--- Given records Enclosed Below ---

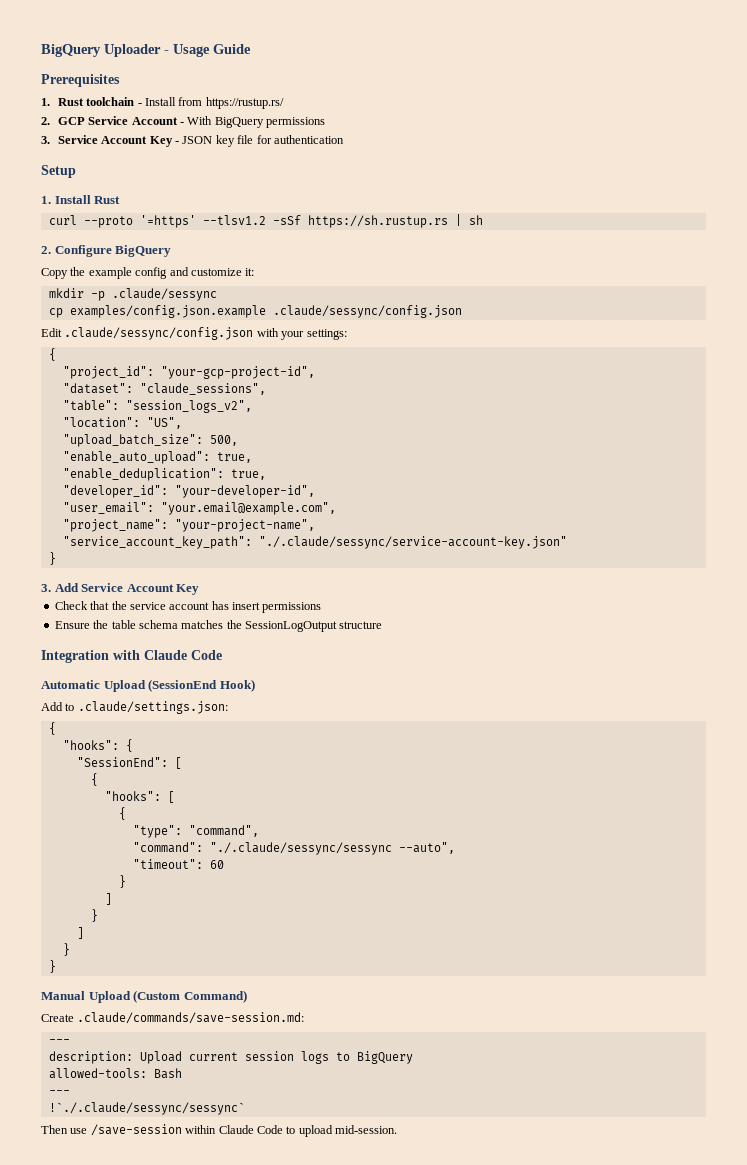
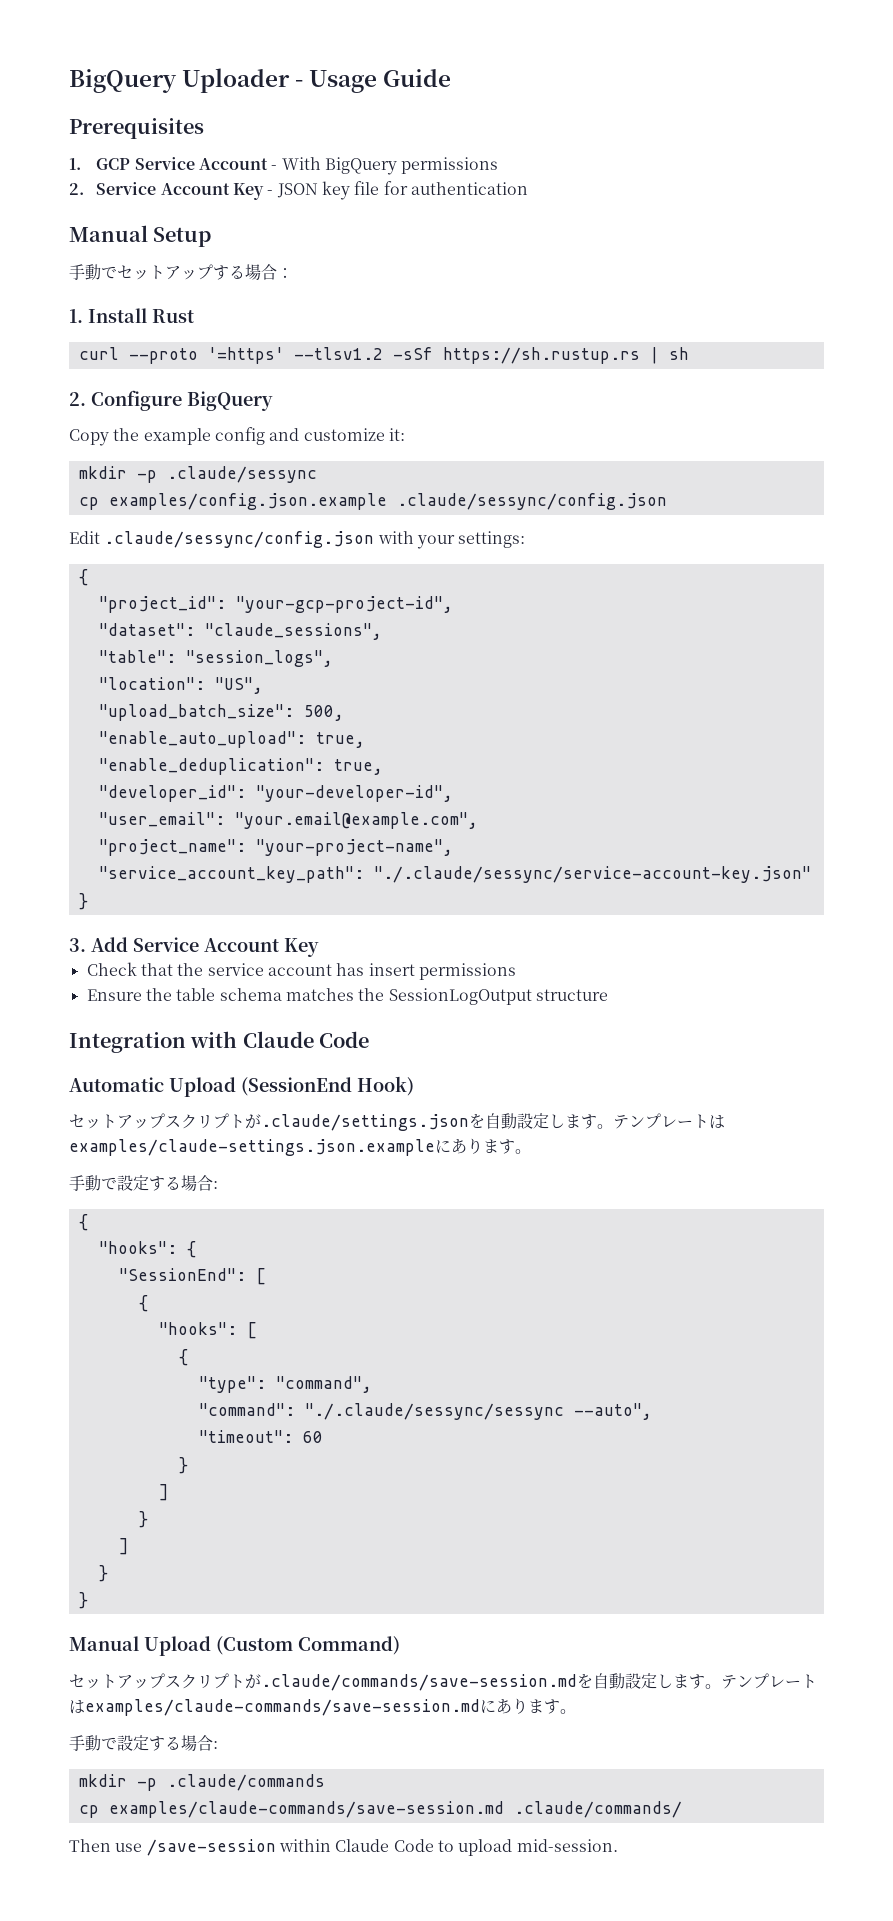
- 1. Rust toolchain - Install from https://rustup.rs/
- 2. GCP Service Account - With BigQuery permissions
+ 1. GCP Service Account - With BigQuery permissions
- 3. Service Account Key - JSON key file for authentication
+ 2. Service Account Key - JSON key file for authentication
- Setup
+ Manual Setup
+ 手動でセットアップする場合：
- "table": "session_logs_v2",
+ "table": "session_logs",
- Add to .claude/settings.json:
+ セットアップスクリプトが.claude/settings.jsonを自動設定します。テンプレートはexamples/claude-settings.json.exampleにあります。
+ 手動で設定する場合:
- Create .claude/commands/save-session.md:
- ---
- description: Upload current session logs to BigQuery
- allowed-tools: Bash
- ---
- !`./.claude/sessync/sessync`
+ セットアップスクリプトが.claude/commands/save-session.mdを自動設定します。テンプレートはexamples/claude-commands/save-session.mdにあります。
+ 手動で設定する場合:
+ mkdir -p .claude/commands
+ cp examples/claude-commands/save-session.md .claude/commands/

--- End of Enclosed Given records ---
--- Given records Enclosed Below ---

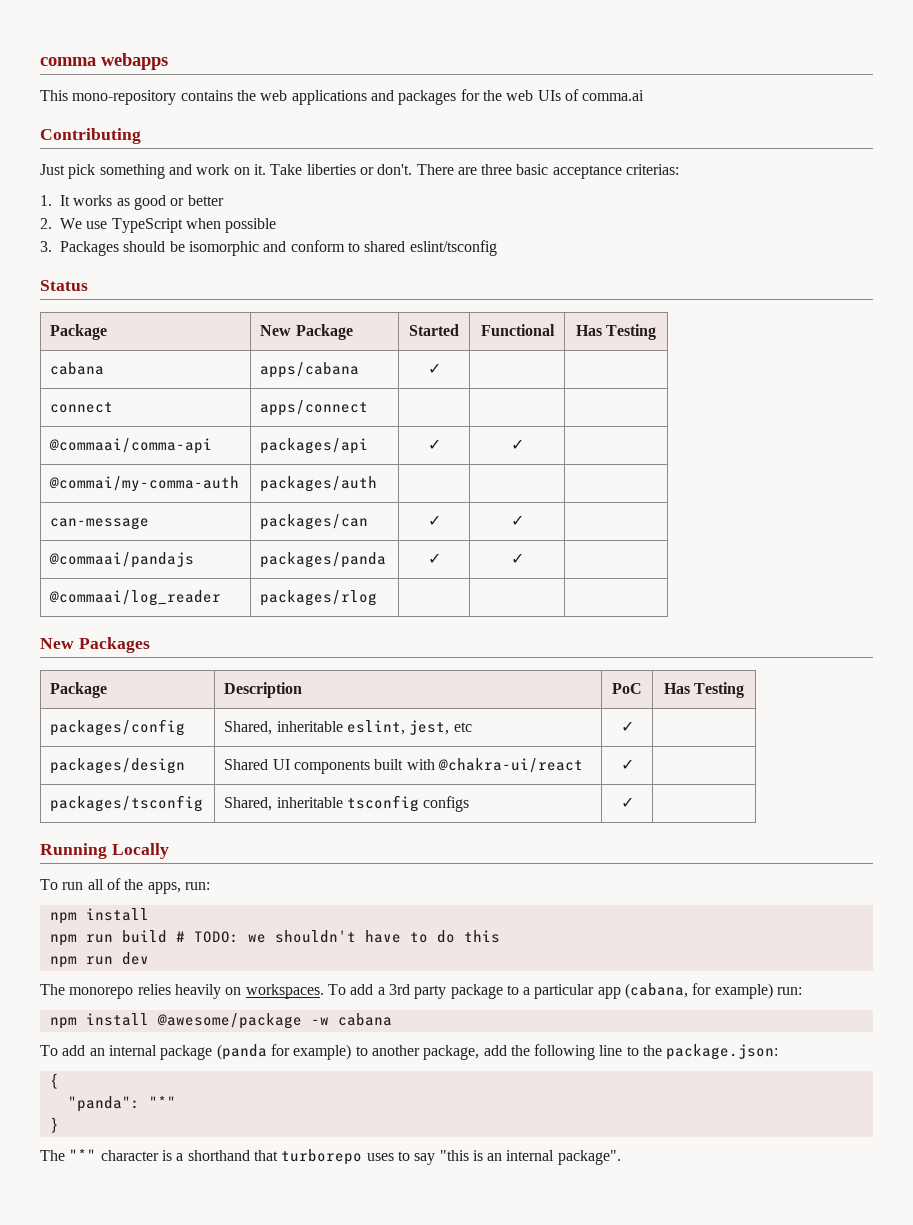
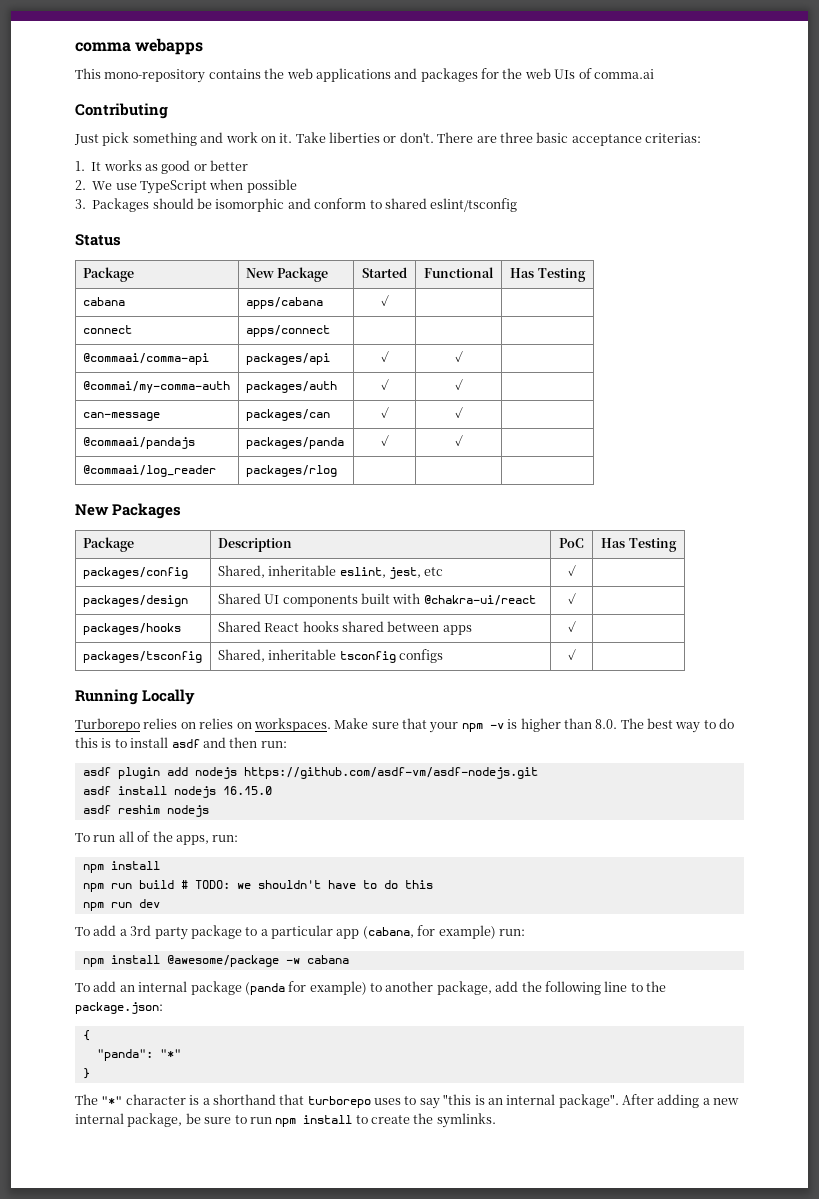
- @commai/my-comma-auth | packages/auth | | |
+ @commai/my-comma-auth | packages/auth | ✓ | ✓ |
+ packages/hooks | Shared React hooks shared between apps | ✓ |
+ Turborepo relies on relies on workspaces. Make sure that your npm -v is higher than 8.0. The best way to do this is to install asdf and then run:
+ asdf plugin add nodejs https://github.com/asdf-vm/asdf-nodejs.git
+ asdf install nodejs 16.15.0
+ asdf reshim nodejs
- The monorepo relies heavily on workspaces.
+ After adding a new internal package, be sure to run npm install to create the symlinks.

--- End of Enclosed Given records ---

▶ **Your instructions**
Find every line in the listing that has the string "settings", then give the count by itself.

▶ **Exercise answer**
2